During the current pandemic LRFs, and their constituent members, have been run-ragged, not just in responding to the emerging understanding of this new disease, but also by conflicting and contradictory pronouncements by central government. The C-19 National Foresight group is a cross-government organisation working with partners to support LRFs in response to covid-19. In May 2020, their leaked report criticised the government’s “paucity of information and intelligence,” which left LRFs “isolated from national decision-making and unable to effectively plan and strategise response[s].” C-19 also described “responder community exhaustion,” adding that any additional extreme risk, such as that posed by a crash-out Brexit, would take them to breaking point. The demands on local emergency planners have only increased since then. They can only plan on the basis of the RWCS published 16 months ago and are in a position of responsibility without power. While they should be the key local bodies coordinating, acting, and responding, they, like many others, are awaiting central instructions. Yet, as the leaked C-19 report noted, LRFs described central government as mainly engaged in “broadcasting,” with communication “only one way.” The House of Commons Brexit Select Committee, most recently has doubts about the preparedness of the country for the end of the transition.
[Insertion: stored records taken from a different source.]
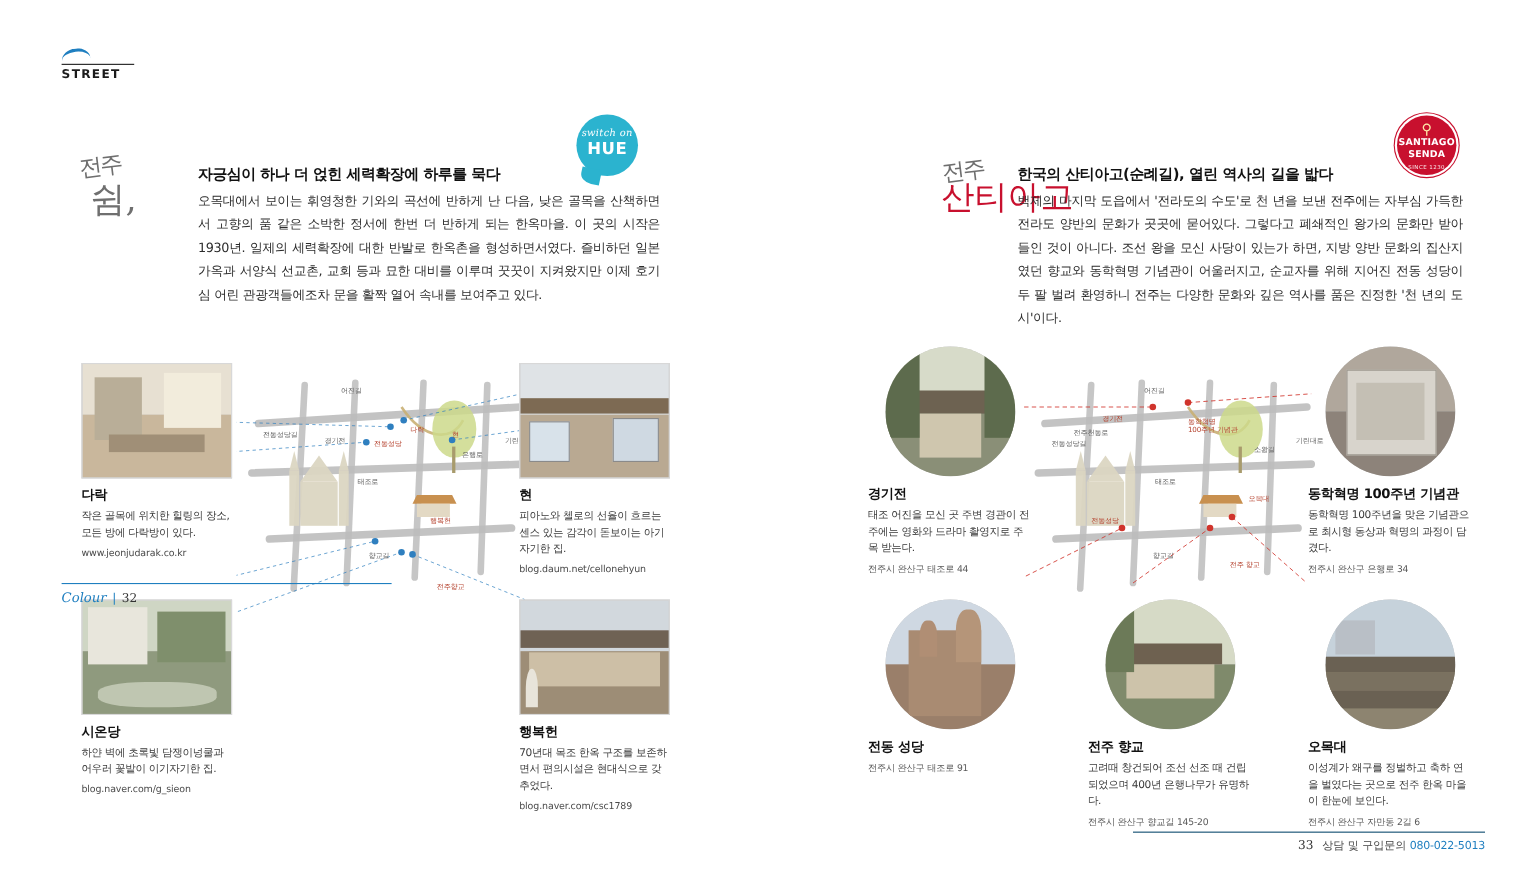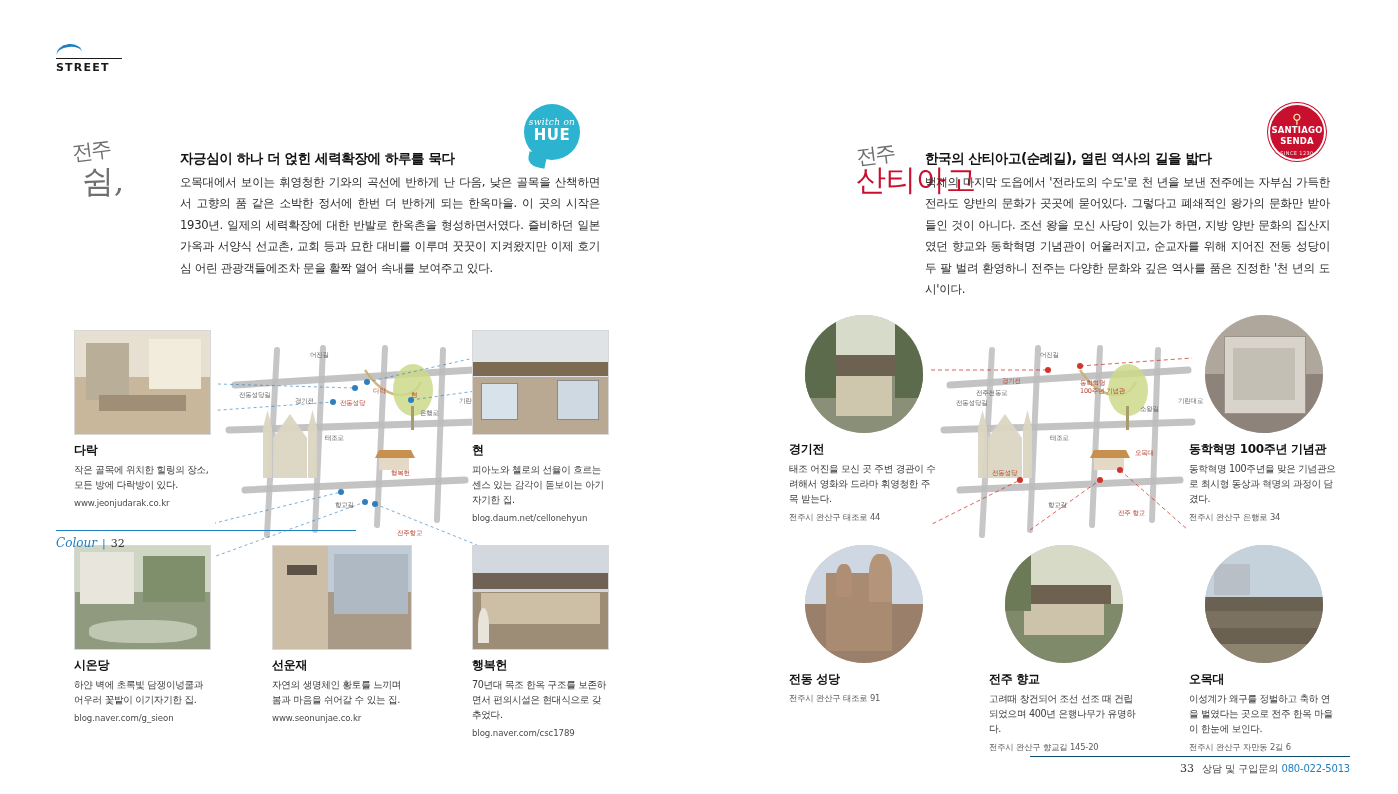--- a/index.html
+++ b/index.html
@@ -539,7 +539,7 @@
         <div class="blk" style="left:76%;top:0;width:24%;height:70%;background:#5d6b4d;"></div>
       </div>
       <div class="title">경기전</div>
-      <div class="desc">태조 어진을 모신 곳 주변 경관이 수려해서 영화와 드라마 휘영청한 주목 받는다.</div>
+      <div class="desc">태조 어진을 모신 곳 주변 경관이 전주에는 영화와 드라마 촬영지로 주목 받는다.</div>
       <div class="addr">전주시 완산구 태조로 44</div>
     </div>
 

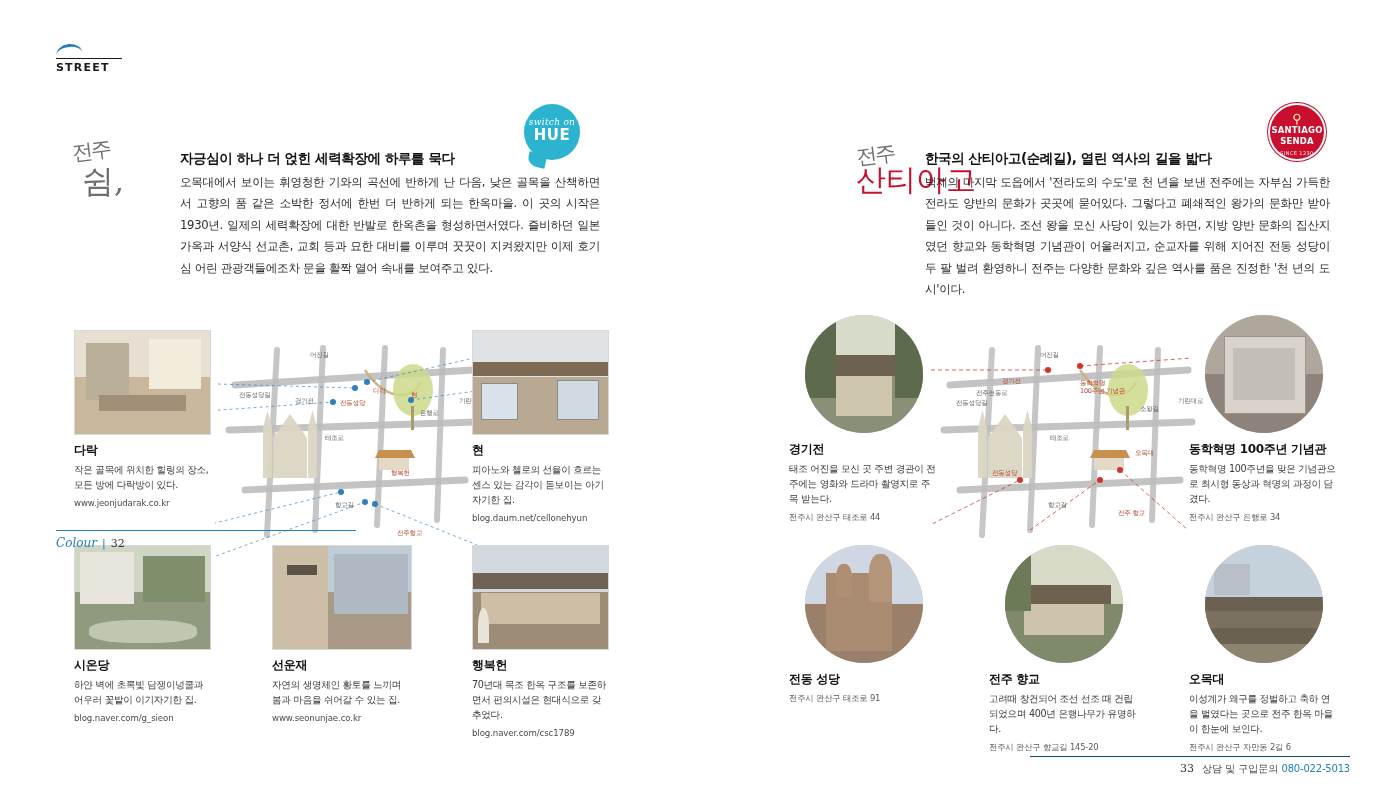--- a/index.html
+++ b/index.html
@@ -417,18 +417,6 @@
       <div class="link">blog.naver.com/g_sieon</div>
     </div>
 
-    <div class="card" style="left:272px; top:545px; width:138px;">
-      <div class="photo">
-        <div class="sky" style="background:#c2ccd6"></div>
-        <div class="ground" style="background:#a89a86"></div>
-        <div class="blk" style="left:0;top:0;width:40%;height:100%;background:#cdbfa7;"></div>
-        <div class="blk" style="left:44%;top:8%;width:54%;height:58%;background:#aeb9c4;"></div>
-        <div class="blk" style="left:10%;top:18%;width:22%;height:10%;background:#5c5346;"></div>
-      </div>
-      <div class="title">선운재</div>
-      <div class="desc">자연의 생명체인 황토를 느끼며 봄과 마음을 쉬어갈 수 있는 집.</div>
-      <div class="link">www.seonunjae.co.kr</div>
-    </div>
 
     <div class="card" style="left:472px; top:545px; width:135px;">
       <div class="photo">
Over 40 years the UK economy has become integrated with those in its European neighbours, to an extent that is only now becoming apparent. Beyond the well known problems of looming labour shortages, in health, social care, and agriculture, there are the consequences of the UK government’s decision not to pursue a deal on services as this would breach its pursuit of “sovereignty.” Many high technology products such as medical scanners are now supplied as a bundle with operating or maintenance contracts. Any disruption of maintenance or components could threaten the ability of hospitals to deliver care. Similarly, while much attention has focused on the supply of components for the car industry, similar threats, exacerbated by the rapidly increasing congestion at ports, also threatens supplies of medicines, radionuclides, and medical equipment. In the industrial sector there are a multitude of risks of component or service failures, many of which may only become apparent once they happen. These have the potential to conflate as a “slow burn” economic disaster with widespread impacts on health.
The UK government has been criticised for its serial failures during the pandemic. At least, with covid-19, there is now a light at the end of the tunnel with a vaccine coming on stream. However, the logistics of rolling it out will be extremely complex and there is already evidence that some of the same mistakes made with test and trace are being repeated, in particular the initial exclusion of public health expertise, only to look to them to sort out the problems later. Public health, health services, and the emergency planning community will have enough to do in the next stages of the pandemic. We urge the government to move for an extension to the transition period and remove one major disaster risk it has in its power to avoid.
Maggie Rae, President, UK Faculty of Public Health; Professor, University of Western England.
Martin McKee, Professor of European Public Health, London School of Hygiene and Tropical Medicine.
John Middleton, President, Association of Schools of Public Health in the European Region; Professor, University of Wolverhampton.
Competing interests: MMK is a member of Independent SAGE.